5. But it was said that one other ingredient which was necessary to establish that offence is not established in this case and that that ingredient was that accused i was charged with an offence when he ran away from the custody of P. W. 2. Mr. Asif urges that there is no evidence that at that stage accused 3 was accused of having been charged with any offence. He does not of course contend that the word charged occurring in Section 224 means a charge framed by a criminal Court and admits that it is enough if the police officers who had apprehended him had the intention of incriminating him in the commission of an offence. Mr. Asif urges that even of that there is no evidence in this case since neither P. W. 1 nor P. W. 2 .has produced in the trial of the offence under Section 224 of the Penal Code, the instruments of gaming which they said had been seized from accused 3.

6. I do not consider the non-production of the instruments of gaming which P. Ws. 1 and 2 say they seized as anything which can be of any assistance to accused 3. Those instruments have to be produced only in the prosecution for an offence of gaming if a prosecution is commenced in respect of that offence. In a prosecution under Section 224 what should be proved is that the person who escaped from lawful custody had been charged with an offence not in the sense that a charge had been framed against him by a Court of law under the Code of criminal Procedure but in the ordinary sense of that expression, namely that he was accused of having been involved in an offence. P. Ws. 1 and 2 gave evidence that they apprehended accused 3 in. Broadway because they believed him to be involved in an offence of gaming. That according to them is the reason why they apprehended him and were taking him to the police station. Their conduct is not compatible with any other hypothesis than that accused 3 was accused of having committed an offence of gaming and was being taken to the police station for necessary investigation into that matter. In a prosecution under Section 224 of the Penal Code in order to establish that the person who is alleged to have escaped from lawful custody, was charged with an offence, it is not necessary that proof should be produced of any formal announcement having been made by the person who apprehended the accused that he had committed an offence. The question whether a person was or was not charged with an offence should depend upon the facts and circumstances of each case and the inference to be drawn from such facts and circumstances.
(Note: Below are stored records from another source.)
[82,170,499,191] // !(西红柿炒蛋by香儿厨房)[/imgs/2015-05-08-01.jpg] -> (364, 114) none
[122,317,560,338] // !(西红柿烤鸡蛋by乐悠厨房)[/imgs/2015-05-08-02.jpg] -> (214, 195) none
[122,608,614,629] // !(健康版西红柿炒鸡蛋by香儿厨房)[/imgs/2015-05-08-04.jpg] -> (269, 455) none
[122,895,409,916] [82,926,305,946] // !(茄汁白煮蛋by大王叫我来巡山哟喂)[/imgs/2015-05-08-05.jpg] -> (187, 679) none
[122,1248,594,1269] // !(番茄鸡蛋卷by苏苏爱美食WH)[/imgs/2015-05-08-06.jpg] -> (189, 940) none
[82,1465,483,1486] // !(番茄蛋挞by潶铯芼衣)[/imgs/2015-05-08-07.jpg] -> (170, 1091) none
7. So tested, I do not find it possible to say that Mr. Asif is right in suggesting to me that when accused 3 was being taken to the police station by P. Ws. 1 and 2 he was being so taken to the Police Station without anyone having accused him of having committed an offence. It is manifest that accused 3 was believed to have committed an offence of unlawful gaming and that it was because he was accused of that offence by P. Ws. 1 and 2 that he was taken to the police station for necessary investigation.

8. I am therefore of the view that the conviction of accused 3 cannot be disturbed.

9. But, Mr. Asif contends that the sentence of six months rigorous imprisonment imposed on accused 3 is excessive. It seems to me that the ends of Justice would he met if a sentence of three months' rigorous imprisonment is substituted and I make a direction accordingly.